▸ **Provided material**:
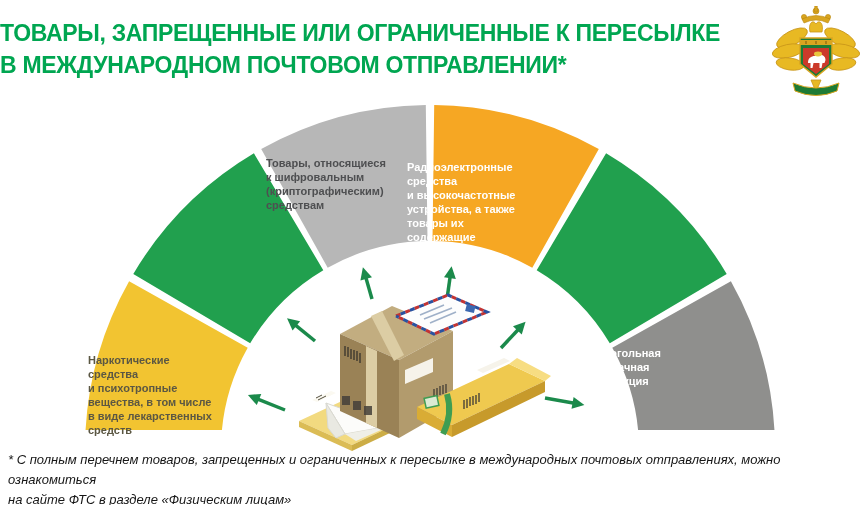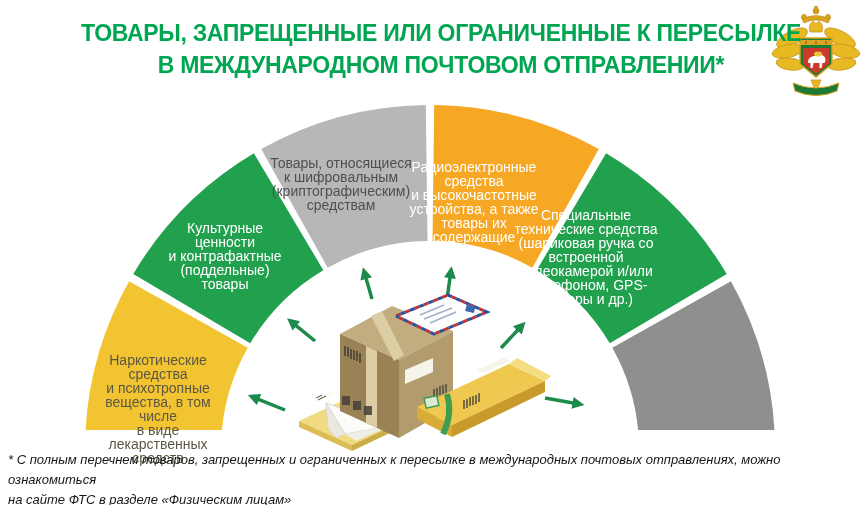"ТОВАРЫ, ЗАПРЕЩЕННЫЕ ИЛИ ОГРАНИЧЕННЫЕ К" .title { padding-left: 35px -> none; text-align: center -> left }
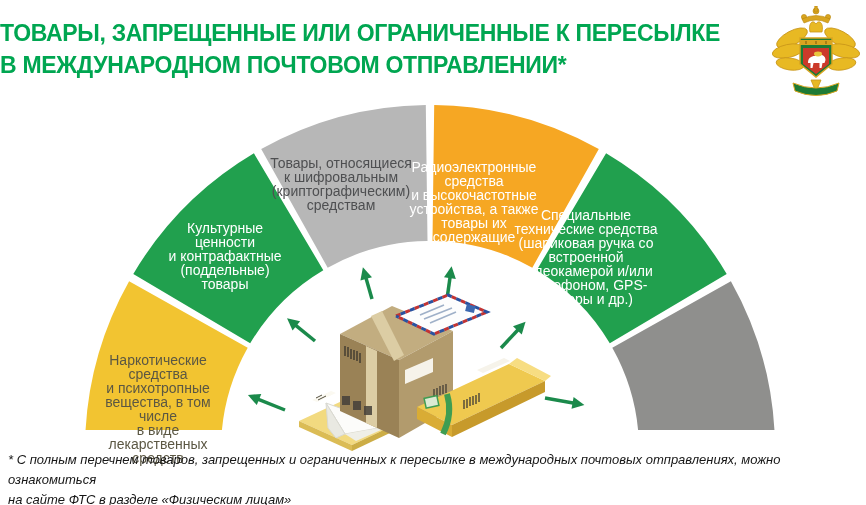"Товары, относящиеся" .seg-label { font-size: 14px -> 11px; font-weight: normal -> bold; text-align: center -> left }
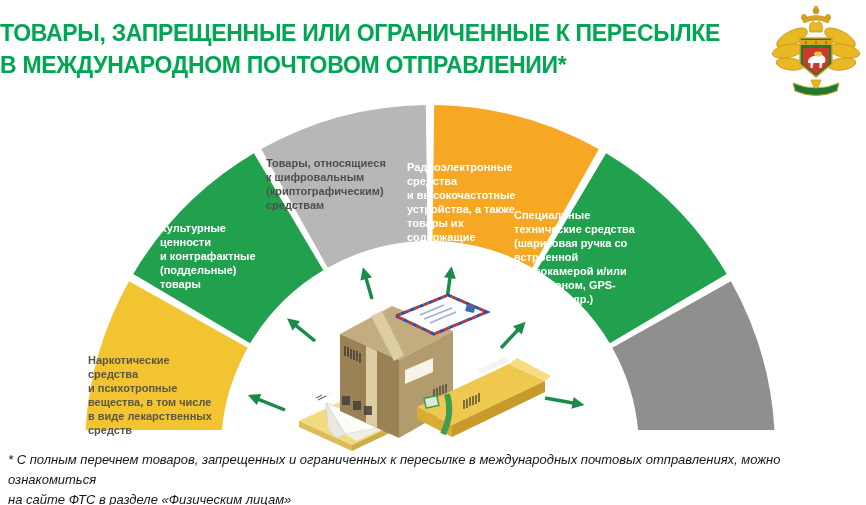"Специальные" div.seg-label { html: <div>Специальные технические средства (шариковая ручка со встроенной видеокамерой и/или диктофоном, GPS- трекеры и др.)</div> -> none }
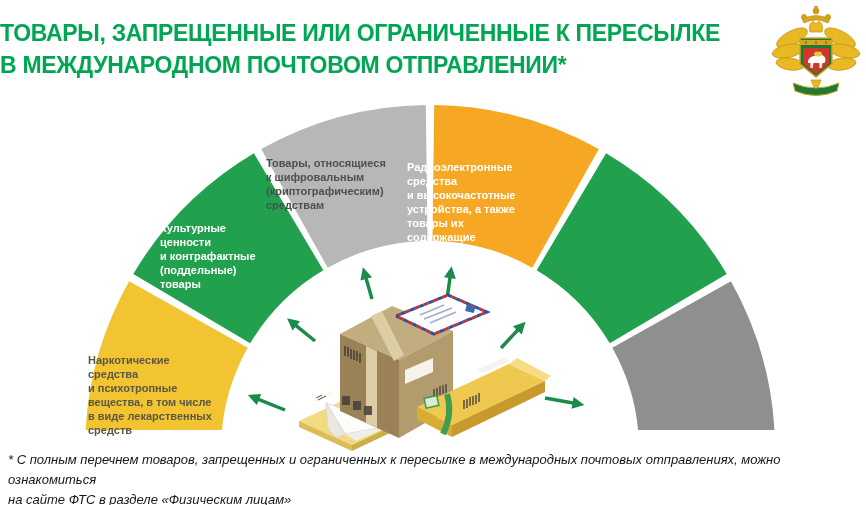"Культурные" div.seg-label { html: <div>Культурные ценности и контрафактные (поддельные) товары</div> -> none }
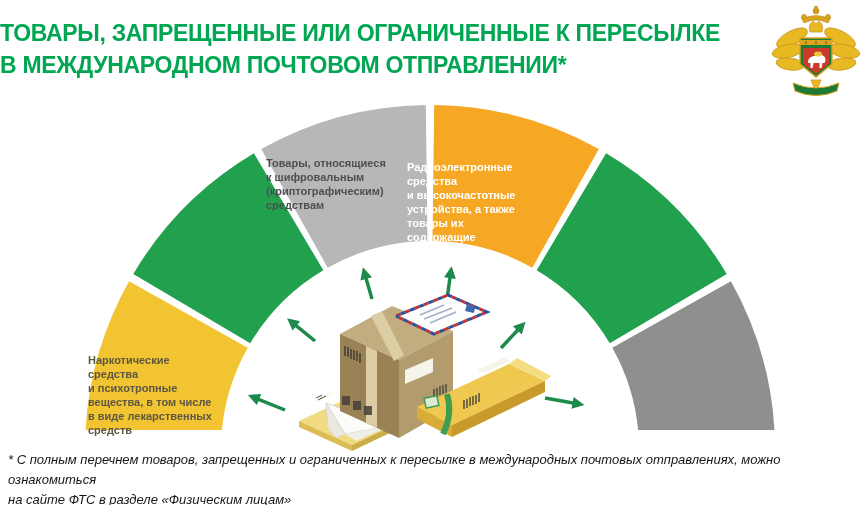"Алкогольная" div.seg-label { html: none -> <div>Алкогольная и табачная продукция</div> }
* * *
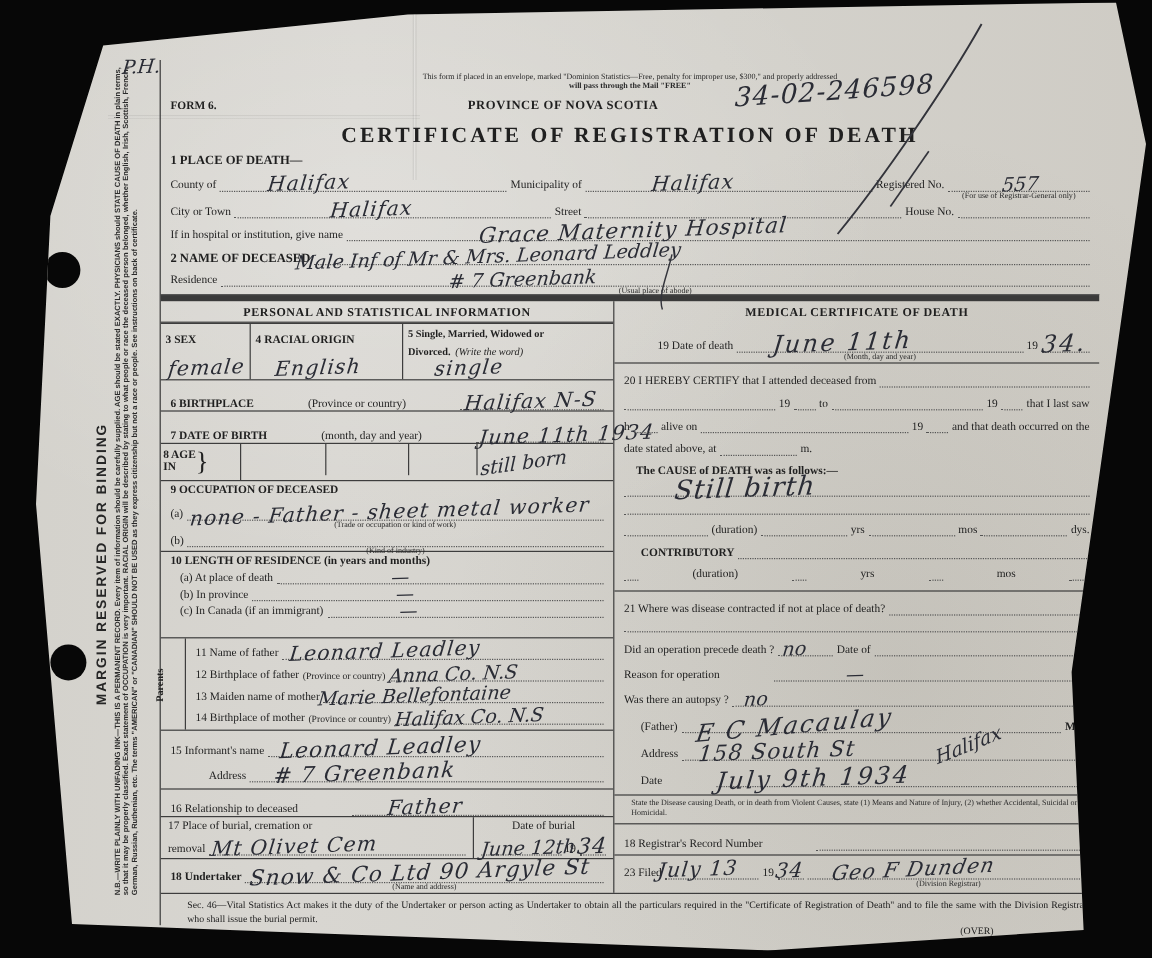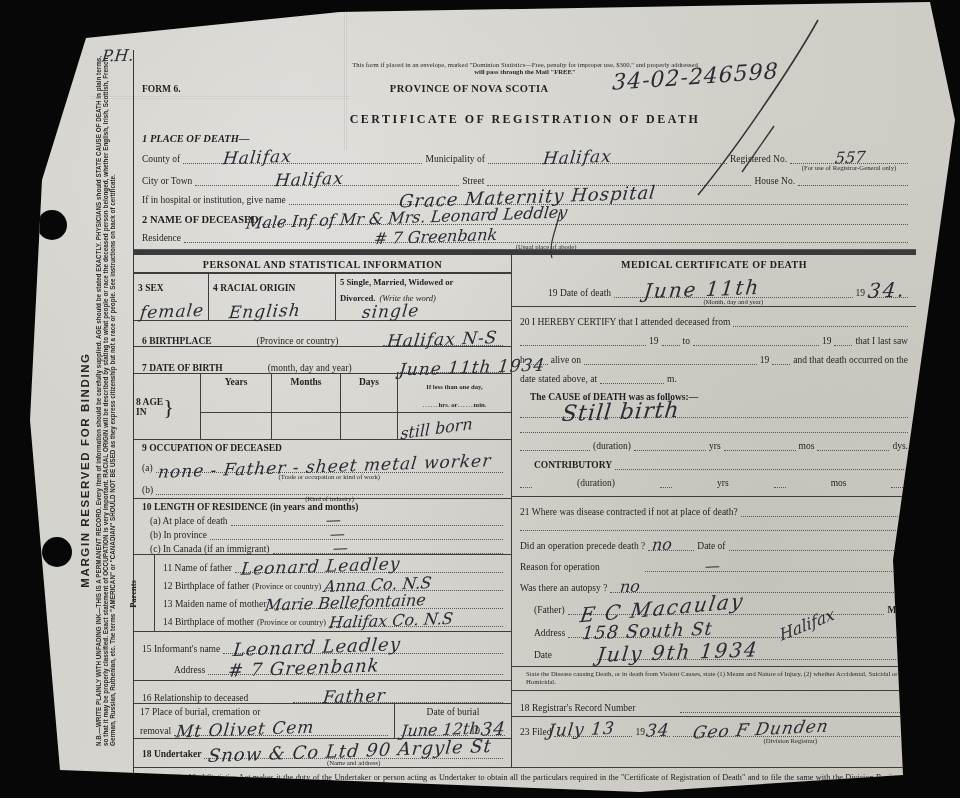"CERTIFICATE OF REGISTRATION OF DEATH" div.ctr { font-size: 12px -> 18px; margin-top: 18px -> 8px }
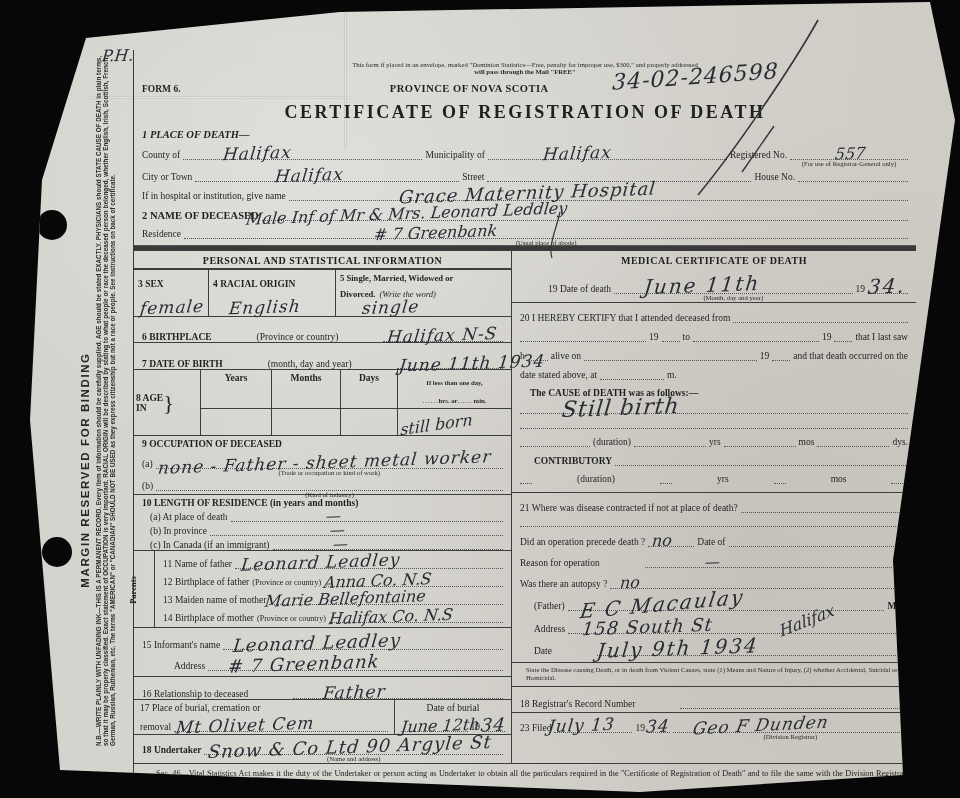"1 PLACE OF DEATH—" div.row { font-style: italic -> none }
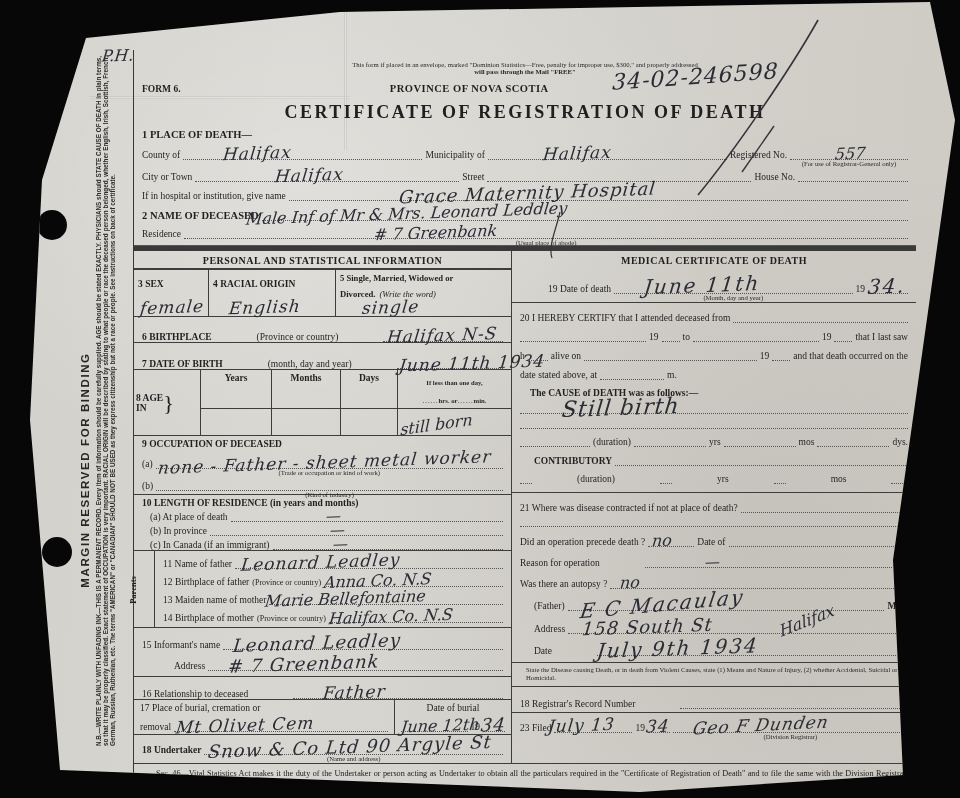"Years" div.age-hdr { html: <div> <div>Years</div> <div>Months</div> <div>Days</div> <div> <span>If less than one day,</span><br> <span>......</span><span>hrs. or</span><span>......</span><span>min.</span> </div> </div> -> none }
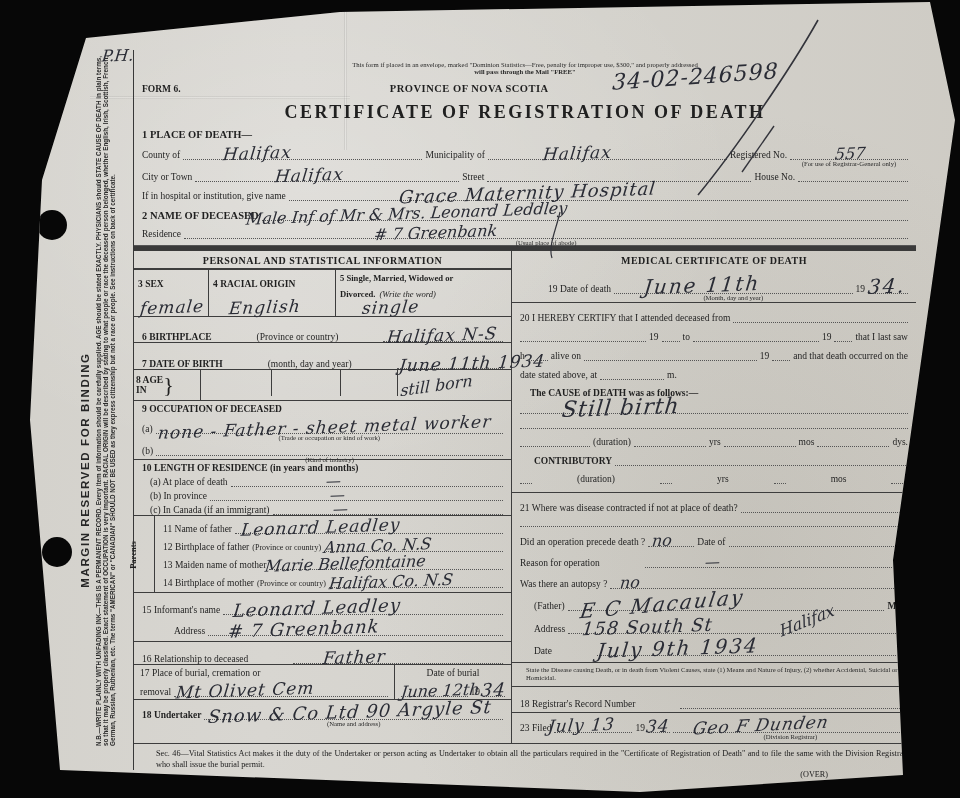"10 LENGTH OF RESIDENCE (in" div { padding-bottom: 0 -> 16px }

▸ **The task**:
In the listing above, find the line with "font-style: italic ->" and output it and every line after it up to and including the line with "LENGTH OF RESIDENCE", exactly, minus the pictures.

▸ **Solution to this problem**:
"1 PLACE OF DEATH—" div.row { font-style: italic -> none }
"Years" div.age-hdr { html: <div> <div>Years</div> <div>Months</div> <div>Days</div> <div> <span>If less than one day,</span><br> <span>......</span><span>hrs. or</span><span>......</span><span>min.</span> </div> </div> -> none }
"10 LENGTH OF RESIDENCE (in" div { padding-bottom: 0 -> 16px }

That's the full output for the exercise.